RECORDS FOR THE TASK:
****
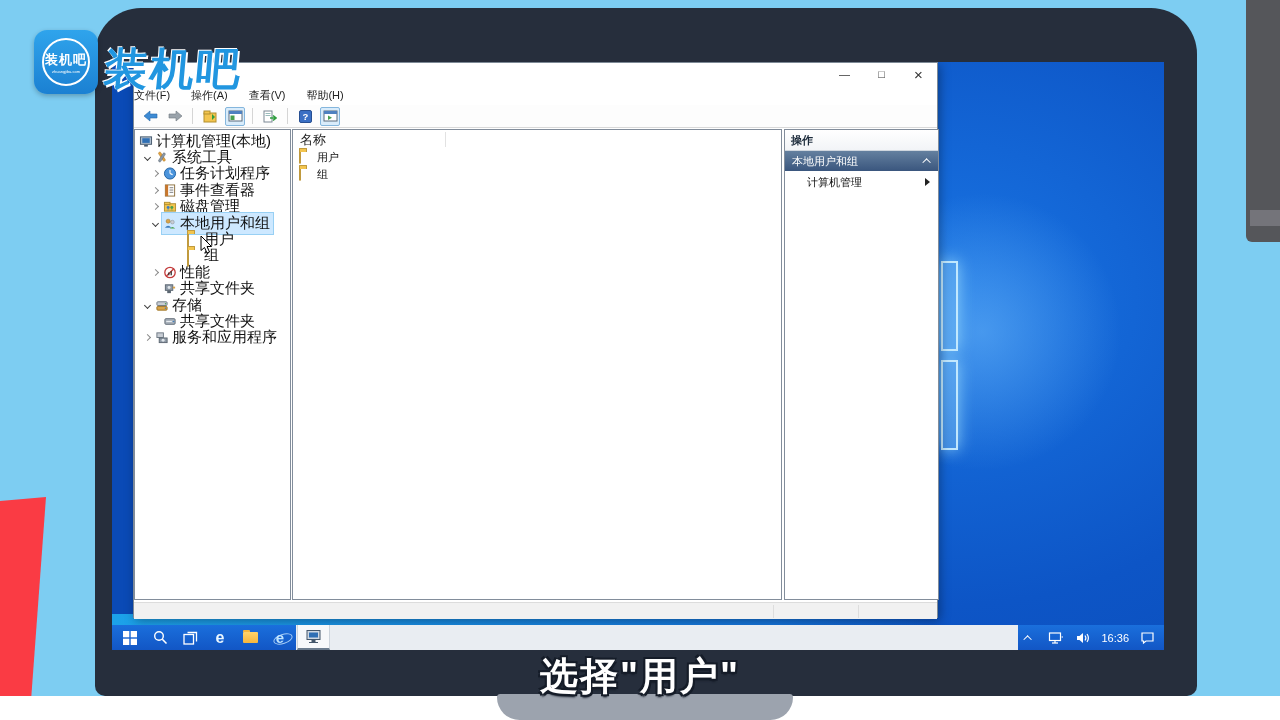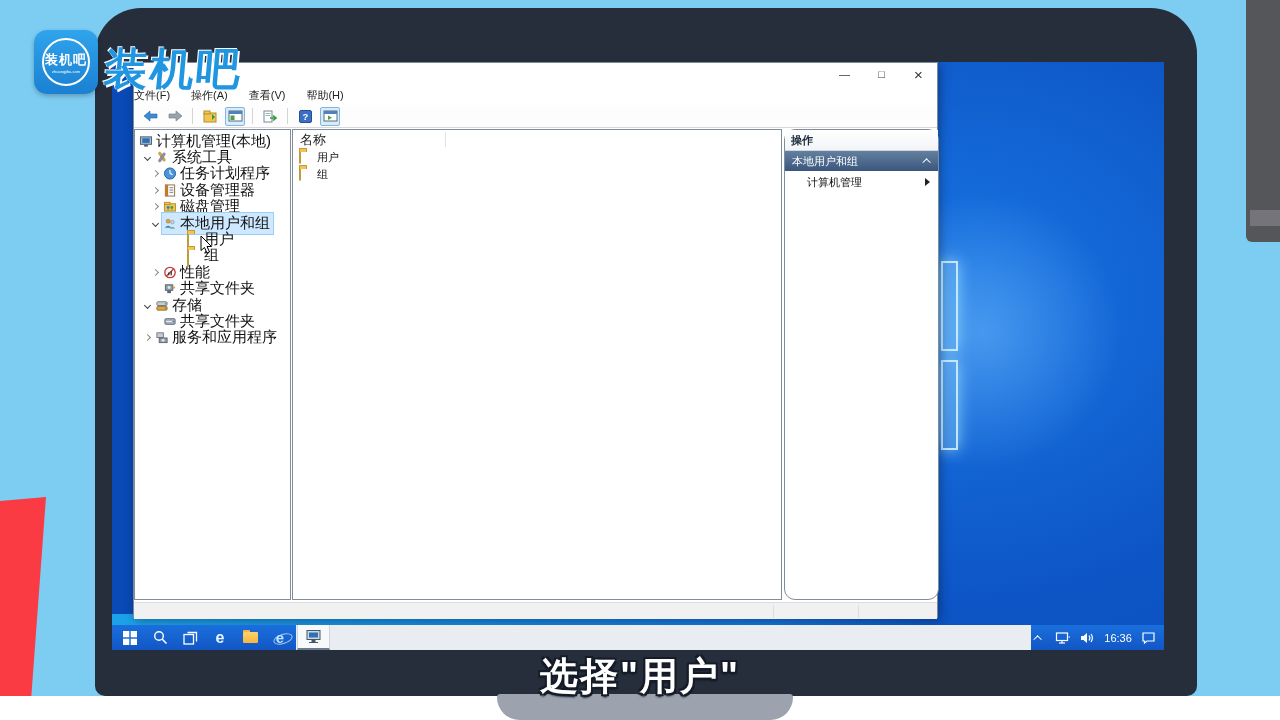--- a/index.html
+++ b/index.html
@@ -48,7 +48,7 @@
   .panel { position:absolute; top:1px; height:471px; background:#fff; border:1px solid #828d9b; }
   .tree-panel { left:0; width:157px; overflow:hidden; padding-top:3px; }
   .list-panel { left:158px; width:490px; }
-  .actions-panel { left:650px; width:155px;border-radius:11px; }
+  .actions-panel { left:650px; width:155px; }
 
   
   .trow { display:flex; align-items:center; height:16.4px; font-size:15px; color:#111; white-space:nowrap; }

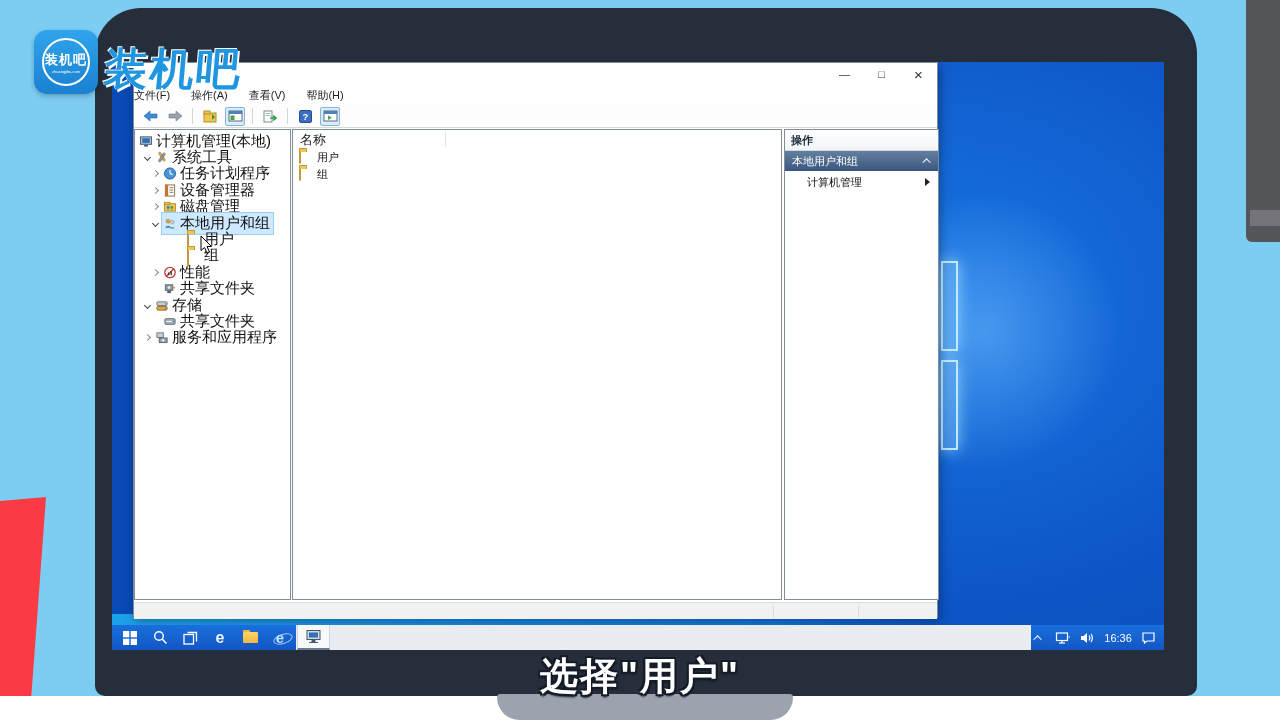--- a/index.html
+++ b/index.html
@@ -263,7 +263,7 @@
                 <line x1="6.5" y1="6.5" x2="10.5" y2="6.5" stroke="#777" stroke-width="1"></line>
                 <line x1="6.5" y1="9" x2="10.5" y2="9" stroke="#777" stroke-width="1"></line>
               </svg>
-            <span>设备管理器</span>
+            <span>事件查看器</span>
           </div>
         </div>
 

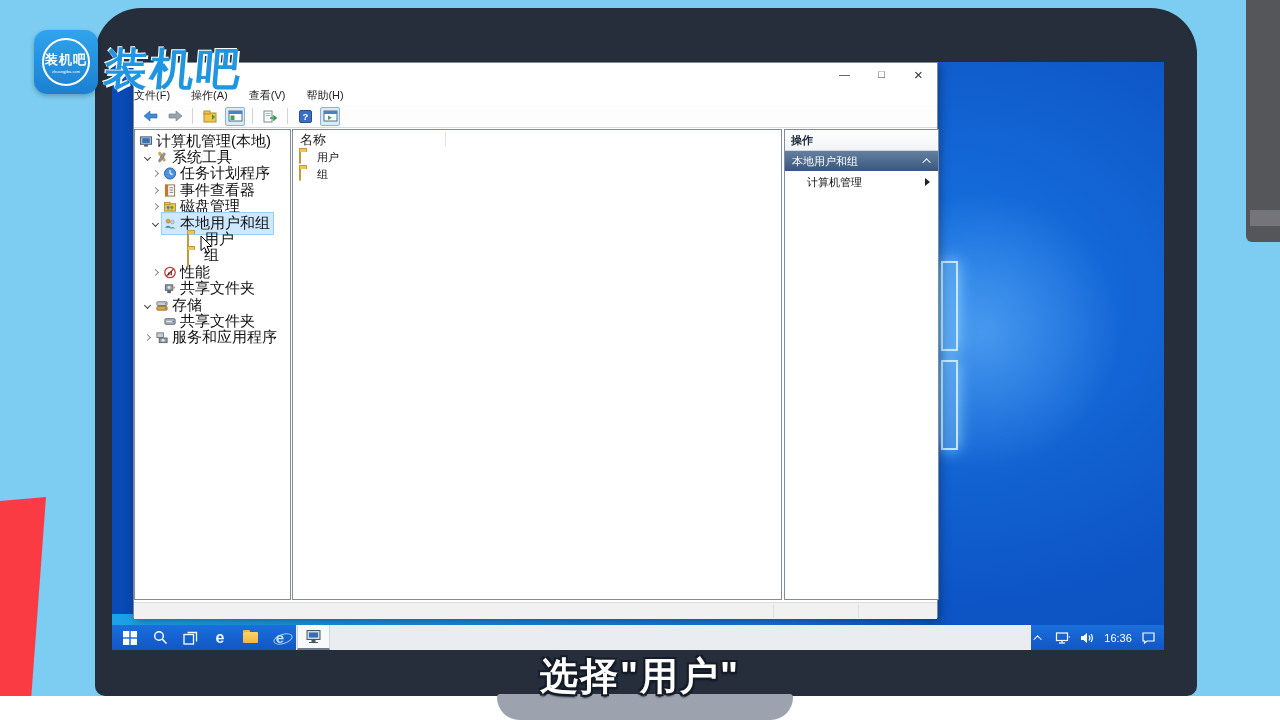--- a/index.html
+++ b/index.html
@@ -94,7 +94,7 @@
   .tb-mid { flex:1; background:#e9edf2; display:flex; align-items:stretch; }
   .cm-box { margin-left:1px; width:33px; background:#f7f9fb; border-left:1px solid #ccd4dc;
     border-right:1px solid #ccd4dc; border-bottom:2px solid #6b7c8e; display:flex; align-items:center; justify-content:center; }
-  .tb-right { width:133px; background:linear-gradient(#1a6fdc,#1256c5); display:flex; align-items:center;
+  .tb-right { width:146px; background:linear-gradient(#1a6fdc,#1256c5); display:flex; align-items:center;
     justify-content:flex-end; gap:9px; padding-right:8px; }
   .tbicon { width:18px; height:18px; display:flex; align-items:center; justify-content:center; }
   .edge-e { color:#eaf7ff; font-size:16px; font-weight:bold; line-height:1; }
****
PROBLEM TO SOLVE: Please transcribe every entry above exactly, leaving out any pictures.

WRITTEN REPLY:
--- a/index.html
+++ b/index.html
@@ -48,7 +48,7 @@
   .panel { position:absolute; top:1px; height:471px; background:#fff; border:1px solid #828d9b; }
   .tree-panel { left:0; width:157px; overflow:hidden; padding-top:3px; }
   .list-panel { left:158px; width:490px; }
-  .actions-panel { left:650px; width:155px;border-radius:11px; }
+  .actions-panel { left:650px; width:155px; }
 
   
   .trow { display:flex; align-items:center; height:16.4px; font-size:15px; color:#111; white-space:nowrap; }

--- a/index.html
+++ b/index.html
@@ -263,7 +263,7 @@
                 <line x1="6.5" y1="6.5" x2="10.5" y2="6.5" stroke="#777" stroke-width="1"></line>
                 <line x1="6.5" y1="9" x2="10.5" y2="9" stroke="#777" stroke-width="1"></line>
               </svg>
-            <span>设备管理器</span>
+            <span>事件查看器</span>
           </div>
         </div>
 

--- a/index.html
+++ b/index.html
@@ -94,7 +94,7 @@
   .tb-mid { flex:1; background:#e9edf2; display:flex; align-items:stretch; }
   .cm-box { margin-left:1px; width:33px; background:#f7f9fb; border-left:1px solid #ccd4dc;
     border-right:1px solid #ccd4dc; border-bottom:2px solid #6b7c8e; display:flex; align-items:center; justify-content:center; }
-  .tb-right { width:133px; background:linear-gradient(#1a6fdc,#1256c5); display:flex; align-items:center;
+  .tb-right { width:146px; background:linear-gradient(#1a6fdc,#1256c5); display:flex; align-items:center;
     justify-content:flex-end; gap:9px; padding-right:8px; }
   .tbicon { width:18px; height:18px; display:flex; align-items:center; justify-content:center; }
   .edge-e { color:#eaf7ff; font-size:16px; font-weight:bold; line-height:1; }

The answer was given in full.